▶ **YOUR OBJECTIVE**:
Copy all lines in the data that contain the string "page".

•••••

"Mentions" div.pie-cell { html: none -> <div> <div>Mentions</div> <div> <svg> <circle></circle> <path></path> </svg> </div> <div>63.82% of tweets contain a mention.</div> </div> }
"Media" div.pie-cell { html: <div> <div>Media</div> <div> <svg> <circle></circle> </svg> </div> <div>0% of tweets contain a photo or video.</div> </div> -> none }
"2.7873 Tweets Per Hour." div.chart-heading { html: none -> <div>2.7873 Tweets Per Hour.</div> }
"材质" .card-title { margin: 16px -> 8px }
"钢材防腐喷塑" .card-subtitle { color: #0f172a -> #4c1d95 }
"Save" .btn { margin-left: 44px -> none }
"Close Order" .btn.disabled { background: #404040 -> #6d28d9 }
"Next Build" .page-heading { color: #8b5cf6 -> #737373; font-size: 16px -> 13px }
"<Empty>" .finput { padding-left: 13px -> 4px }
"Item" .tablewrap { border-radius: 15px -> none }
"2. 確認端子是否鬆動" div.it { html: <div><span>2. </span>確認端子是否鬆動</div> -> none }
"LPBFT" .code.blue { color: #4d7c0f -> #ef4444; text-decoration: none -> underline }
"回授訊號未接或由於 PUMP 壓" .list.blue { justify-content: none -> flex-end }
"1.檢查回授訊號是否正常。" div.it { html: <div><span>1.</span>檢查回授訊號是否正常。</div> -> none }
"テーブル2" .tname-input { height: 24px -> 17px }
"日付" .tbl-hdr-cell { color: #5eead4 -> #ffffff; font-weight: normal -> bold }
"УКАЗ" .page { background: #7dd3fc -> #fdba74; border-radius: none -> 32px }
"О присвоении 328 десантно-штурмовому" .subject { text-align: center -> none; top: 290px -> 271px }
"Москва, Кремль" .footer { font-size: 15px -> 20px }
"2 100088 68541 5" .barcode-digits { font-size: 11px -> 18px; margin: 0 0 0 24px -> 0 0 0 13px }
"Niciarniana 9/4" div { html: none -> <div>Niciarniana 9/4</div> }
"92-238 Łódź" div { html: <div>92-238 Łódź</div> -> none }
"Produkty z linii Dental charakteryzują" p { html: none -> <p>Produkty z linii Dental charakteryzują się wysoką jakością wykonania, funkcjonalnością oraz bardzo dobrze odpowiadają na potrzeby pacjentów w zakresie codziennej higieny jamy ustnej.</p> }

•••••

▶ **WRITTEN RESPONSE**:
"Next Build" .page-heading { color: #8b5cf6 -> #737373; font-size: 16px -> 13px }
"УКАЗ" .page { background: #7dd3fc -> #fdba74; border-radius: none -> 32px }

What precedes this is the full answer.